-- SOURCE MATERIAL follows --
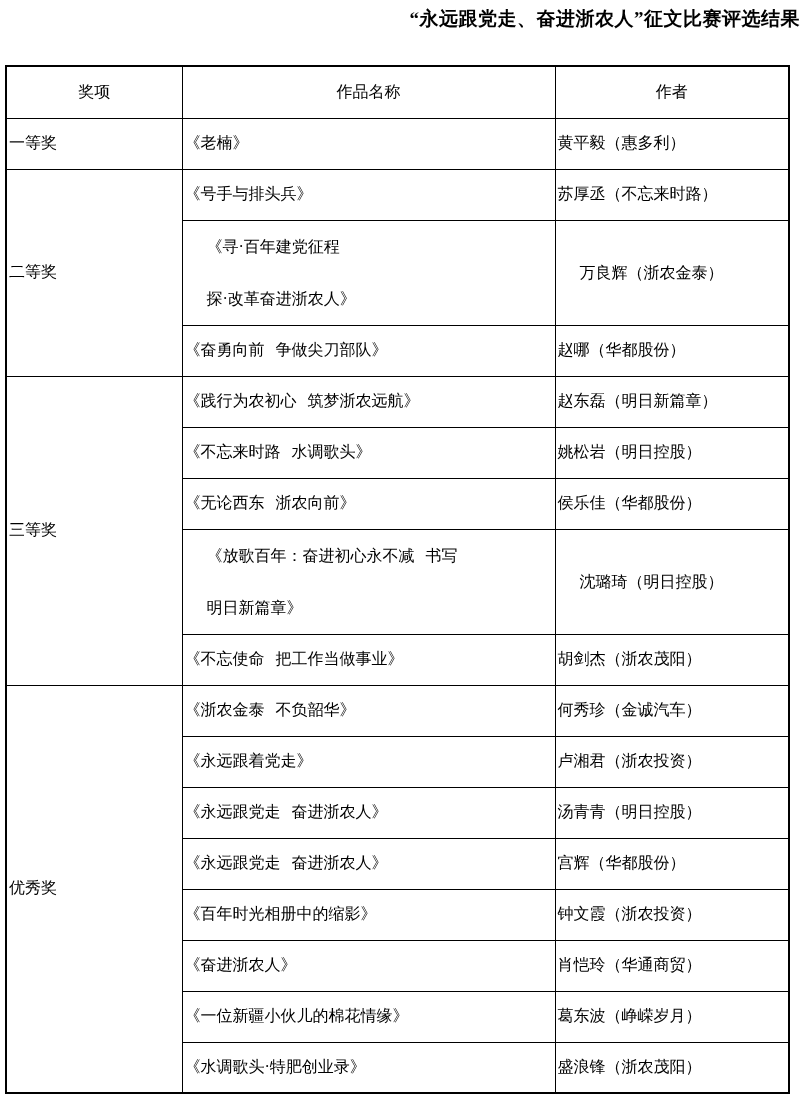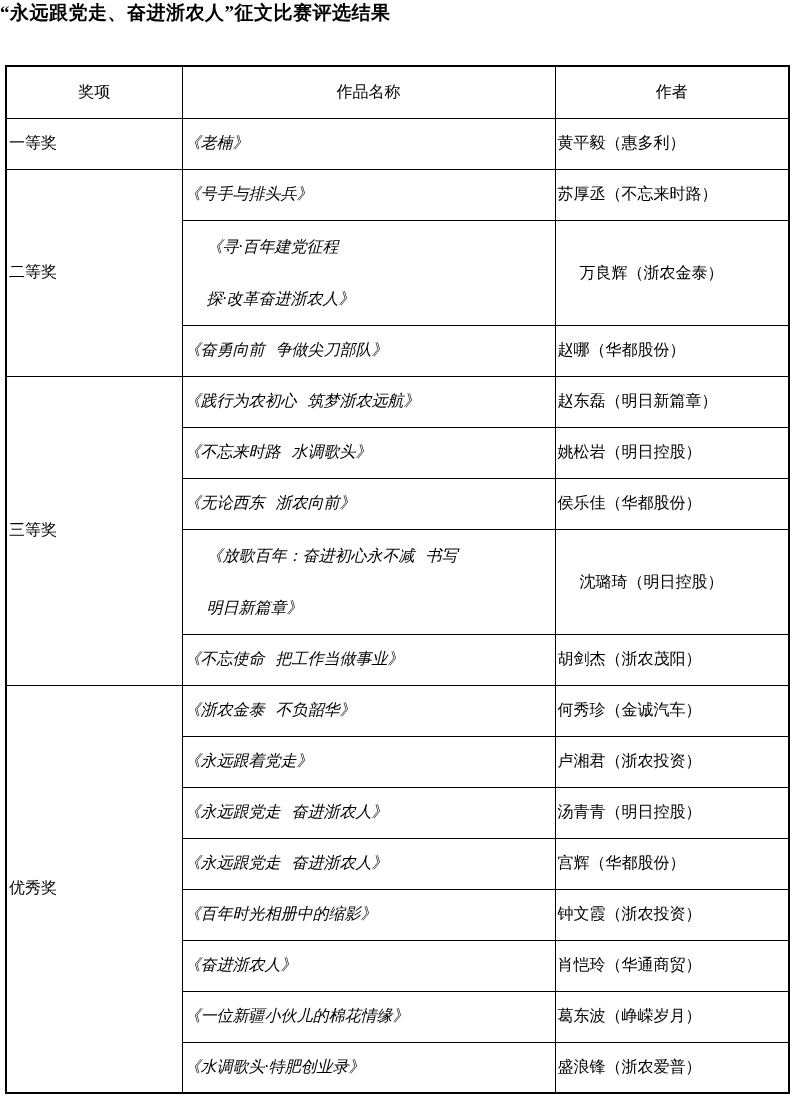"“永远跟党走、奋进浙农人”征文比赛评选结果" .doc-title { padding-top: none -> 6px; text-align: left -> right }
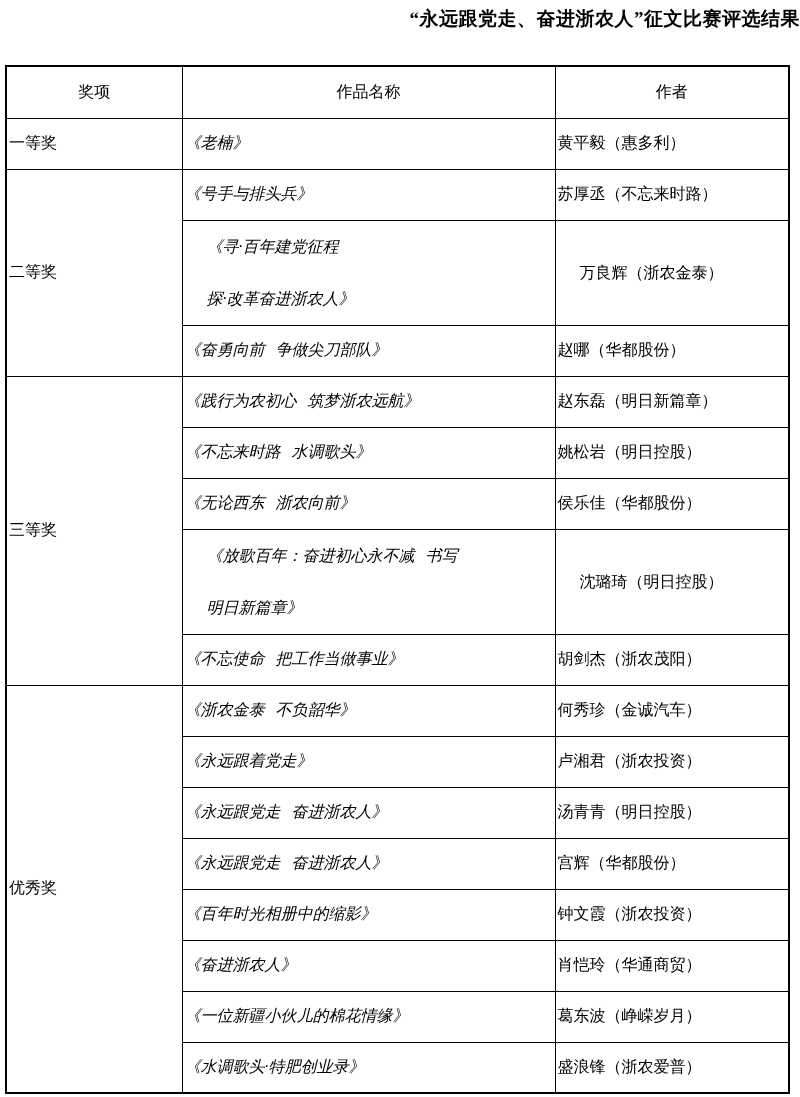"《老楠》" td.work { font-style: italic -> none }
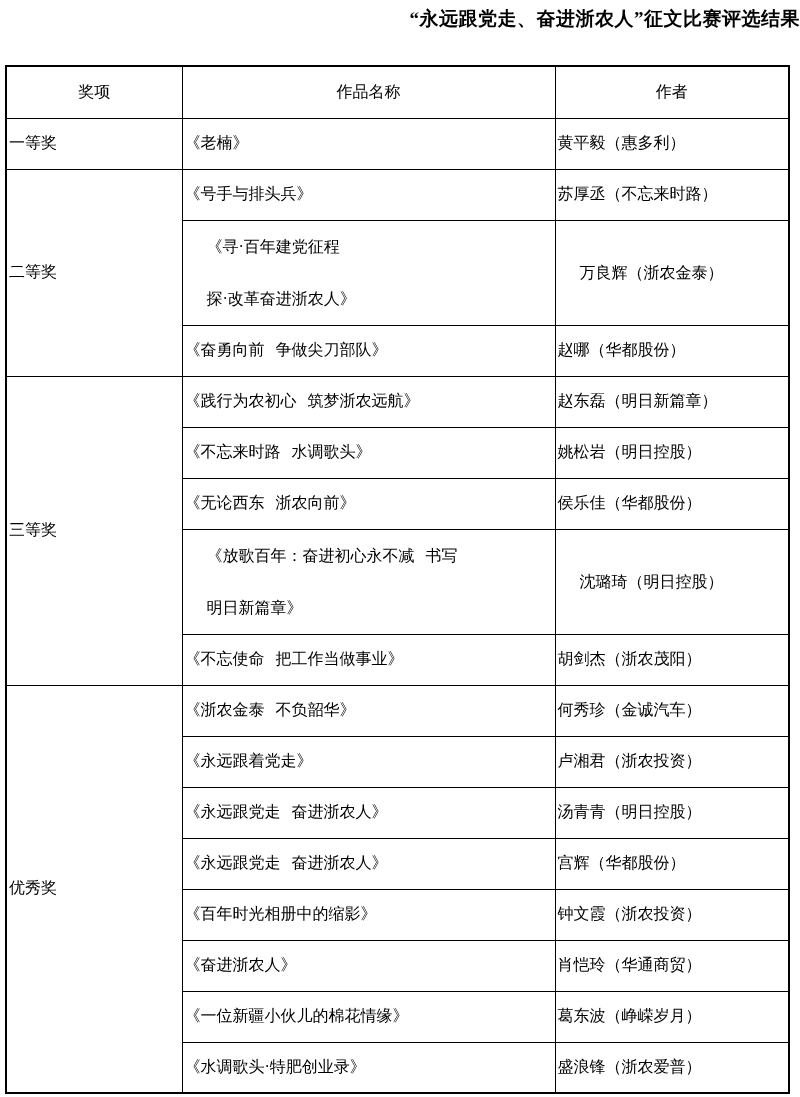"盛浪锋（浙农爱普）" td { text: 爱普 -> 茂阳 }
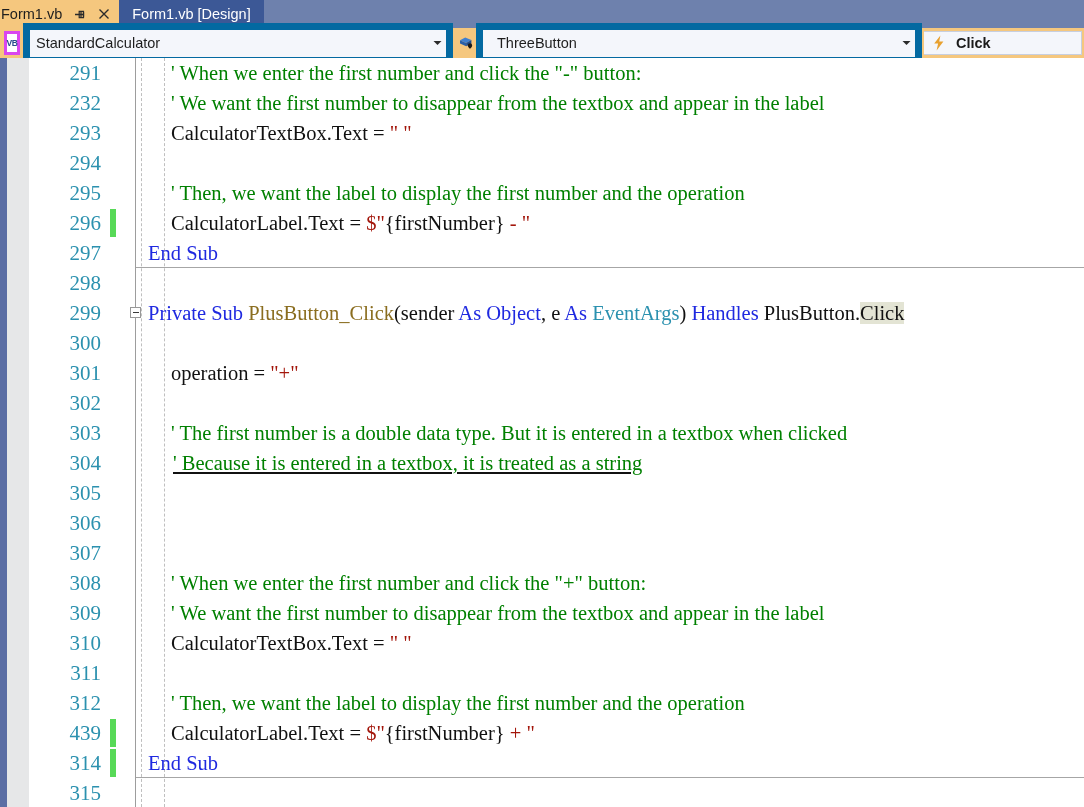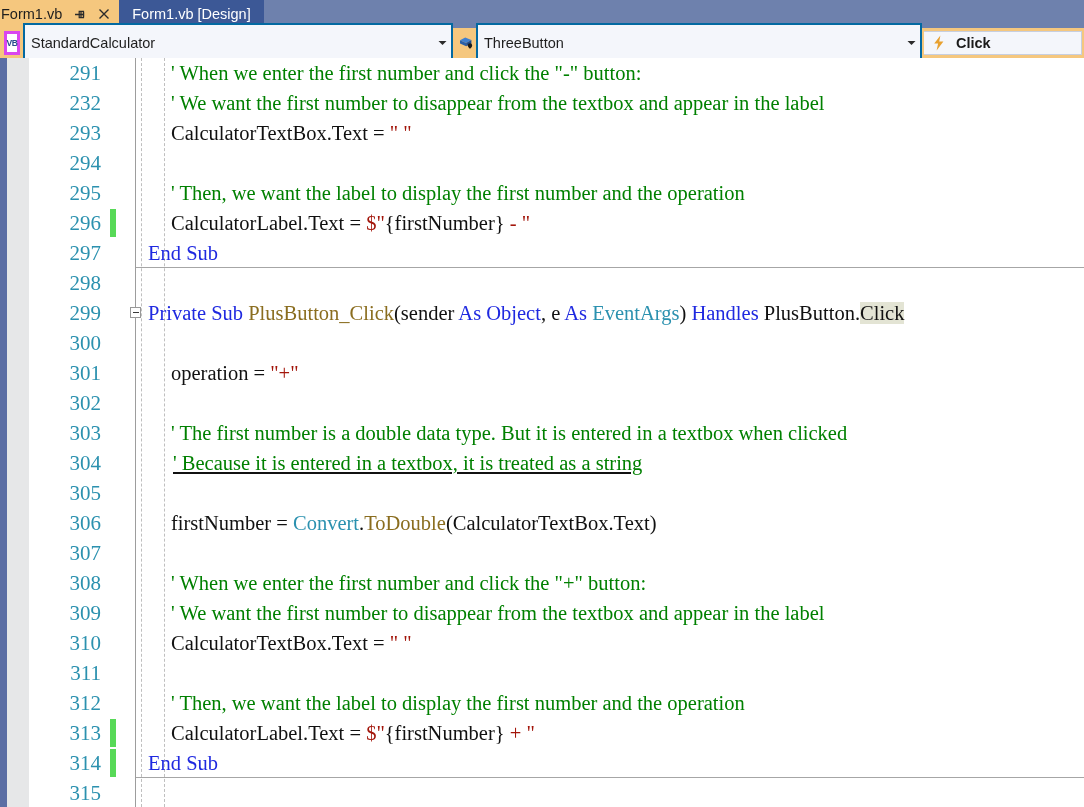"StandardCalculator" .nav-combo { border: 2px solid #0369a1 -> 7px solid #0369a1 }
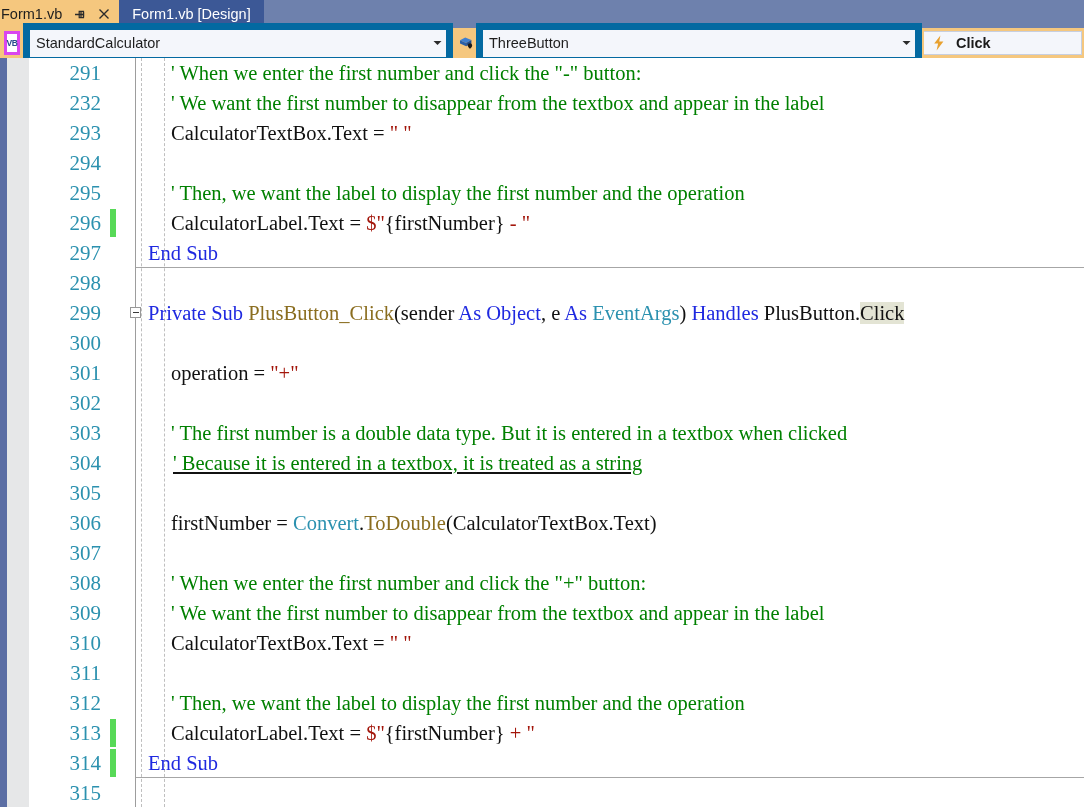"ThreeButton" .nav-combo.member-combo { padding-left: none -> 8px }
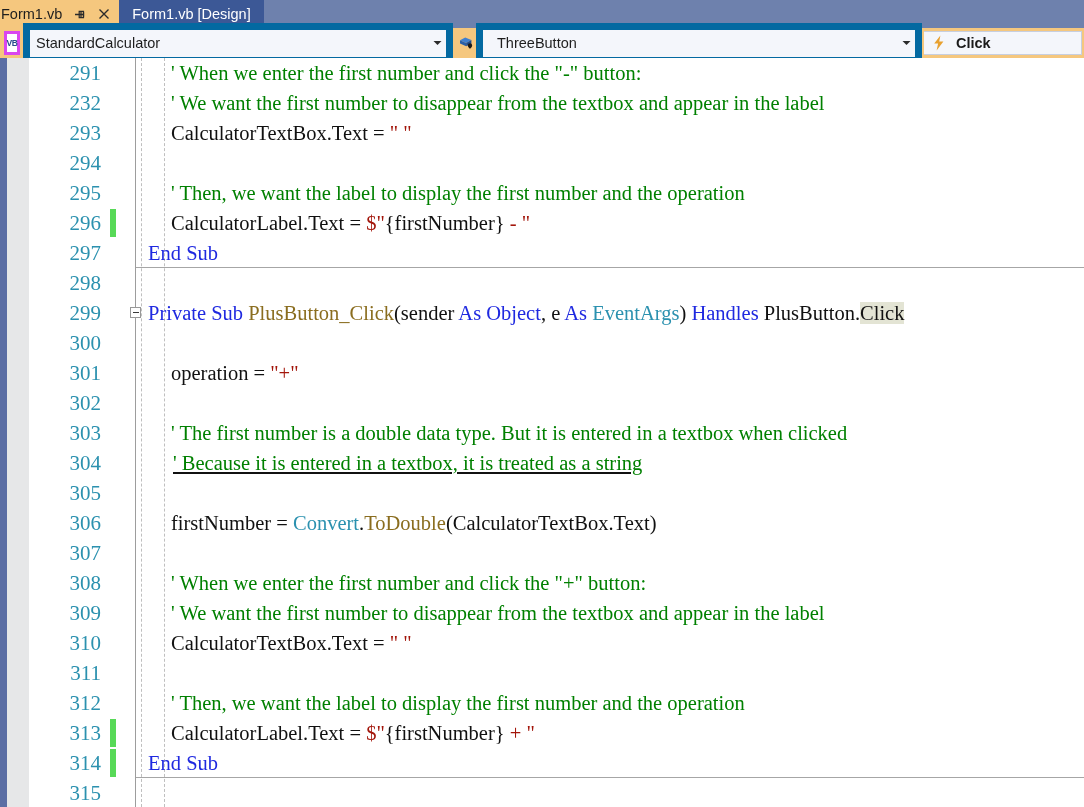"firstNumber =" span.code-text { html: <span><span>firstNumber </span><span>= </span><span>Convert</span><span>.</span><span>ToDouble</span><span>(CalculatorTextBox.Text)</span></span> -> none }
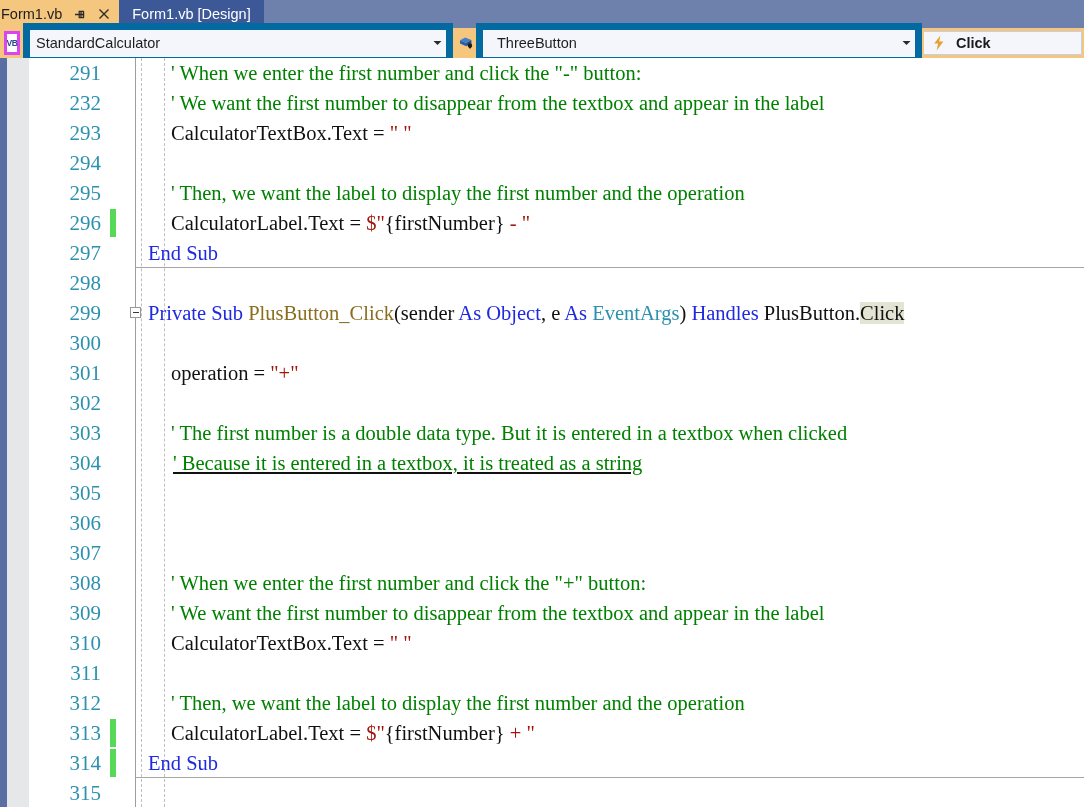"313" span.lineno { text: 313 -> 439 }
-- SOURCE MATERIAL concluded --
**WORK ORDER**
Output the lines above verbatim, images excluded.

**SOLUTION TO THIS TASK**
"“永远跟党走、奋进浙农人”征文比赛评选结果" .doc-title { padding-top: none -> 6px; text-align: left -> right }
"《老楠》" td.work { font-style: italic -> none }
"盛浪锋（浙农爱普）" td { text: 爱普 -> 茂阳 }
"StandardCalculator" .nav-combo { border: 2px solid #0369a1 -> 7px solid #0369a1 }
"ThreeButton" .nav-combo.member-combo { padding-left: none -> 8px }
"firstNumber =" span.code-text { html: <span><span>firstNumber </span><span>= </span><span>Convert</span><span>.</span><span>ToDouble</span><span>(CalculatorTextBox.Text)</span></span> -> none }
"313" span.lineno { text: 313 -> 439 }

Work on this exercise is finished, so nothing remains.